The most important part of dog training is communication. We don’t speak the same language as our dogs, so we have to teach them the meanings of certain words (words like sit, stay, come, etc). When we teach them a command, we attach a meaning and significance to it.

After enough times sitting on command and receiving a reward for it, they learn that the action of sitting matches with the word “sit”. But when we repeat a command over and over while they fail to obey it, think what that teaches your dog.

First of all, we talk to each other all day, and because those words aren’t significant to our dogs, they learn to ignore it. Words that don’t have any significance to our dogs mean nothing to them. When you repeat a command, you risk it becoming meaningless to your dog. It turns into just more of the background noise that their human makes all day that has nothing to do with them.

The second thing that can happen is that your dog DOES learn to attach an action to your command. However, the action is not obeying. If you’re telling your dog “stay, stay, stay” as they break a stay, they learn that stay means get up and move around freely!

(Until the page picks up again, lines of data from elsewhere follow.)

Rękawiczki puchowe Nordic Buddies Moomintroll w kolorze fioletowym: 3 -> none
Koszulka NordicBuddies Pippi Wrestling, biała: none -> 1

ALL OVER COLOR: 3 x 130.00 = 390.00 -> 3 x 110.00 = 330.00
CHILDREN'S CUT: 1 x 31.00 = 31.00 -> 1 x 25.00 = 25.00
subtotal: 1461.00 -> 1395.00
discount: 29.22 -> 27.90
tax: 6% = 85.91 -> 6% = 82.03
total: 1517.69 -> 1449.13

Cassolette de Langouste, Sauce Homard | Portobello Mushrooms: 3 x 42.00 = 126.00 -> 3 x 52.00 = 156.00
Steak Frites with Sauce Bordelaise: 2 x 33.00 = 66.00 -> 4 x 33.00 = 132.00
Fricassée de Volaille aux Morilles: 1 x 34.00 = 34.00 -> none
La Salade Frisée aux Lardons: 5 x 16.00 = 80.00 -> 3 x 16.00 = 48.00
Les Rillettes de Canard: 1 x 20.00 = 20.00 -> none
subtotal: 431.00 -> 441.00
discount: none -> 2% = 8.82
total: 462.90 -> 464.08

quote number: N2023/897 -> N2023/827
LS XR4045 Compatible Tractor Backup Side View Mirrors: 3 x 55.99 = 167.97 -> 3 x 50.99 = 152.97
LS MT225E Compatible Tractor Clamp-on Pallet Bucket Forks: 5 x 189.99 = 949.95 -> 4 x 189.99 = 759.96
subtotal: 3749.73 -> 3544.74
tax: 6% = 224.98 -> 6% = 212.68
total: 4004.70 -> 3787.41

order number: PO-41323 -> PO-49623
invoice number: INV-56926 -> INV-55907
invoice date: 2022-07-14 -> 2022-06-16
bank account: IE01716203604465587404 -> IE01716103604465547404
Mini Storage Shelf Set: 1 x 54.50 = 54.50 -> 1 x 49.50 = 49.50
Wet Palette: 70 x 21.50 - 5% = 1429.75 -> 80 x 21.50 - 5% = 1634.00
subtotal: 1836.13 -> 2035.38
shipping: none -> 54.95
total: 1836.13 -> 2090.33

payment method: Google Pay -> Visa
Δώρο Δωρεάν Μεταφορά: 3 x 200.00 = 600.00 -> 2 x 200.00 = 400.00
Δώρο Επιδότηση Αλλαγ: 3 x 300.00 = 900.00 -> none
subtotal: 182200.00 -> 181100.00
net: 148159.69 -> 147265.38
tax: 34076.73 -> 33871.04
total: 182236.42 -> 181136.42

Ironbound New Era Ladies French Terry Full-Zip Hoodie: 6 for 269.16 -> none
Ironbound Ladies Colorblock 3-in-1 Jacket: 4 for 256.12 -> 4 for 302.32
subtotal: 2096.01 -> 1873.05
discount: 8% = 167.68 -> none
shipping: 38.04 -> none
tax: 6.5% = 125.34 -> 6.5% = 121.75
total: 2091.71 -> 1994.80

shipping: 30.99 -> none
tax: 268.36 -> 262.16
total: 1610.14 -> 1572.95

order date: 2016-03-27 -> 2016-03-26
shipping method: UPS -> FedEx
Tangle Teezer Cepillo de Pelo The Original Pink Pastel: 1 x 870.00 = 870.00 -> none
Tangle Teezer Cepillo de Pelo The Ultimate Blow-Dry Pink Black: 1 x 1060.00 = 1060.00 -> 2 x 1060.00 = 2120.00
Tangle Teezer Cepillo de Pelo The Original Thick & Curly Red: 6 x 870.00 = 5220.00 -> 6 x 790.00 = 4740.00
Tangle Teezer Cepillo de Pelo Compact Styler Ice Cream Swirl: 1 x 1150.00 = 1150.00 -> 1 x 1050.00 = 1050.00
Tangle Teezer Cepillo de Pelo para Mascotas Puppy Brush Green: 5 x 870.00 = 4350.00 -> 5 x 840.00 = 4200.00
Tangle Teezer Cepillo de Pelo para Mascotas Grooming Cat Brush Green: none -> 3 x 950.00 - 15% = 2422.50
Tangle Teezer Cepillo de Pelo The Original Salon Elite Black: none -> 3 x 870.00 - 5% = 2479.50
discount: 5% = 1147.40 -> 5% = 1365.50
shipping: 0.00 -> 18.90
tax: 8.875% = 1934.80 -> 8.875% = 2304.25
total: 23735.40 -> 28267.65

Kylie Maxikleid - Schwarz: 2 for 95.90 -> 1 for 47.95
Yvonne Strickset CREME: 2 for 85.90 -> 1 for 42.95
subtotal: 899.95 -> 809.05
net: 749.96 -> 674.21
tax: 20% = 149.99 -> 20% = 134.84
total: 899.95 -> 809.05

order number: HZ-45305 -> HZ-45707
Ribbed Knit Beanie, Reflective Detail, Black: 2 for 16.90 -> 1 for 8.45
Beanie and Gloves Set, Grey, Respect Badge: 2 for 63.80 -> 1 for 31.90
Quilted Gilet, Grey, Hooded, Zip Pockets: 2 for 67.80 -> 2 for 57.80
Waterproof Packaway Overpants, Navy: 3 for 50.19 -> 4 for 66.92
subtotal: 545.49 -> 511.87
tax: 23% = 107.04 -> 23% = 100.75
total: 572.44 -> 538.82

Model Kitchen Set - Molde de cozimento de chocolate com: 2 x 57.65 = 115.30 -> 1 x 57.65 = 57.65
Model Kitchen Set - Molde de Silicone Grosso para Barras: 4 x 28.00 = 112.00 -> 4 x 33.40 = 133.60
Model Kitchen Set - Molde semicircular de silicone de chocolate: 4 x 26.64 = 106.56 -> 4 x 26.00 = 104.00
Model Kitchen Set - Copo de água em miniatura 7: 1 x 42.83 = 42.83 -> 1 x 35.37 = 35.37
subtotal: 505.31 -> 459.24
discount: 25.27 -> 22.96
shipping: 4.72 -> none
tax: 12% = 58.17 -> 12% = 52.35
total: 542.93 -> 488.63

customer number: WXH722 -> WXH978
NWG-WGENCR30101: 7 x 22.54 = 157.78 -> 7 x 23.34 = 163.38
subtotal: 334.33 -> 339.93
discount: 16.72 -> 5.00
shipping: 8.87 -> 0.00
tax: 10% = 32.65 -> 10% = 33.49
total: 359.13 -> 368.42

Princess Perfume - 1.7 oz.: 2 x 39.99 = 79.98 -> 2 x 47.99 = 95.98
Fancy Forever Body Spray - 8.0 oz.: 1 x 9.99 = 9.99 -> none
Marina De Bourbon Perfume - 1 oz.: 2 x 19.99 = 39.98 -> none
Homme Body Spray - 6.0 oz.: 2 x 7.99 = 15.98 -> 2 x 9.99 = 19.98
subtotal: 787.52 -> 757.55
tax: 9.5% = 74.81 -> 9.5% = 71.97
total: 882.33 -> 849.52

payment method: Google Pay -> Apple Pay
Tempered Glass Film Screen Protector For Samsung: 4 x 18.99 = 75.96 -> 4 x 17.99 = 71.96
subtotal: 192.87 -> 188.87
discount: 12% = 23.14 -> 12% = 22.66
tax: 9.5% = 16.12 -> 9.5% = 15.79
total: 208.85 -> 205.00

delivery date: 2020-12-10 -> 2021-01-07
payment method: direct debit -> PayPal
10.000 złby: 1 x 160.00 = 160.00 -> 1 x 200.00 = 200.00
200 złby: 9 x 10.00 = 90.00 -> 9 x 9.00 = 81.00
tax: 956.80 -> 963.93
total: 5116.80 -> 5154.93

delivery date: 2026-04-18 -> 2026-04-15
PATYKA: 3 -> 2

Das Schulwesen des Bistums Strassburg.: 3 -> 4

This is why dog trainers say “don’t name it til you love it.” Practice shaping or luring your dog into the behavior you want, and then teach them what it’s called. That way you don’t risk poisoning the word by teaching them that it means something else.

Once your dog understands the command, give your dog the command ONCE, and then attach a consequence or correction if they ignore it. This means if your dog breaks a stay, you tell them “eh eh” and reset their position. If they jump, you squirt them with a squirt bottle. Other great ways of communicating a correction to your dog are leash pressure and e-collar stimulation. Anything to give your dog the feedback that “no, this is not what you should be doing right now.”

This approach to communicating with your dog gives them so much more clarity on what you want from them. Clarity is great for dog-human relationships, leads to confident dogs, and keeps you from getting frustrated when your dog doesn’t listen to you!